What if I don't like the RSpec syntax?

RSpec syntax is rather controversial, with many fans, but many other people very intensely hating it. It changed multiple times during its existence, including:

user.first_name.should equal("Mike")
user.first_name.should == "Mike"
user.first_name.should eq("Mike")
expect(user.first_name).to eq("Mike")

And in all likelihood it will continue changing. RSpec sort of supports more traditional expectation syntax as a plugin, but it currently doesn't support failure aggregation:

assert_equal "Mike", user.first_name

When I needed to mix them for migration reasons I just defined assert_equal manually, and that was good enough to handle vast majority of tests.

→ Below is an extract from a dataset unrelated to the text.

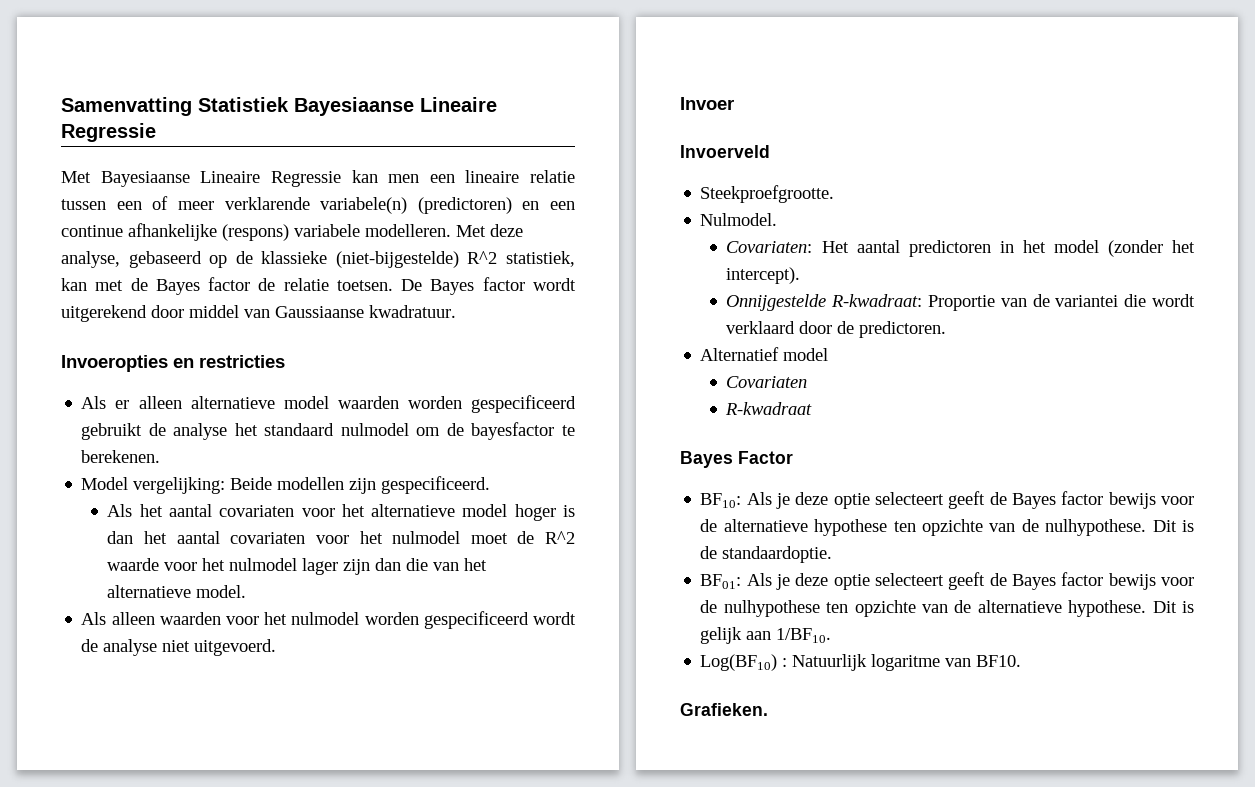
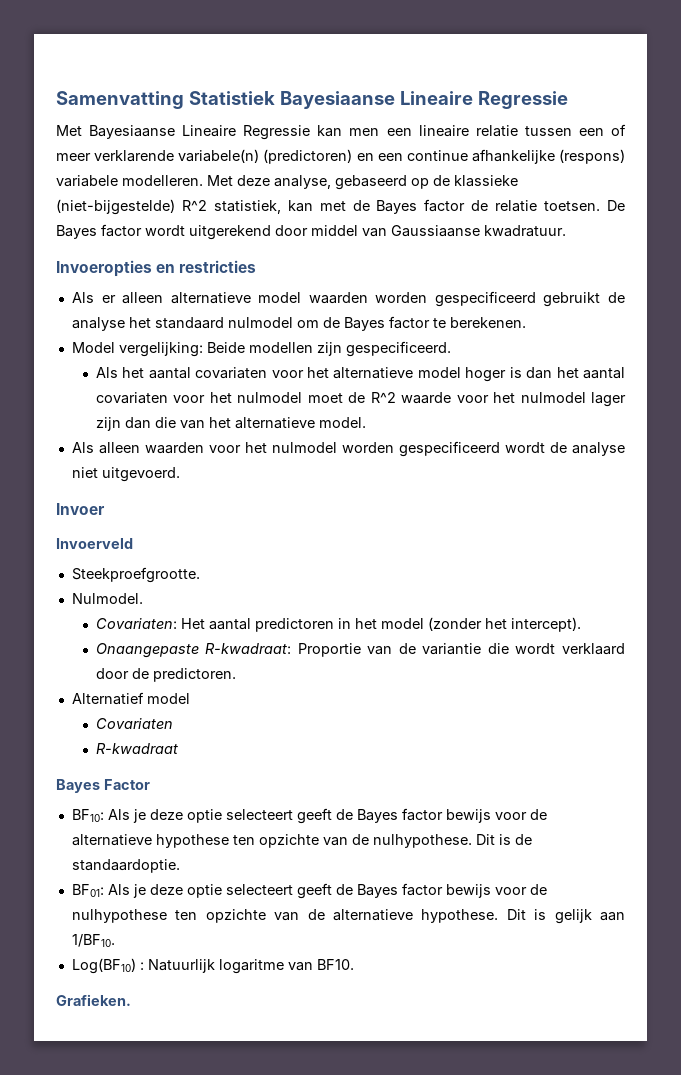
[471,422,555,440] bayesfactor -> [343,316,430,331] Bayes factor
[726,294,827,311] Onnijgestelde -> [95,643,199,658] Onaangepaste
[1055,295,1119,307] variantei -> [422,643,482,655] variantie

In long term perspective, I'd of course strongly advise every other test frameworks in every language to abandon the historical mistake of treating test assertion failures as errors, and to switch to this kind of failure aggregation.

Considering how much time a typical developer spends dealing with failing tests, even this modest improvement in the process can result in significantly improved productivity.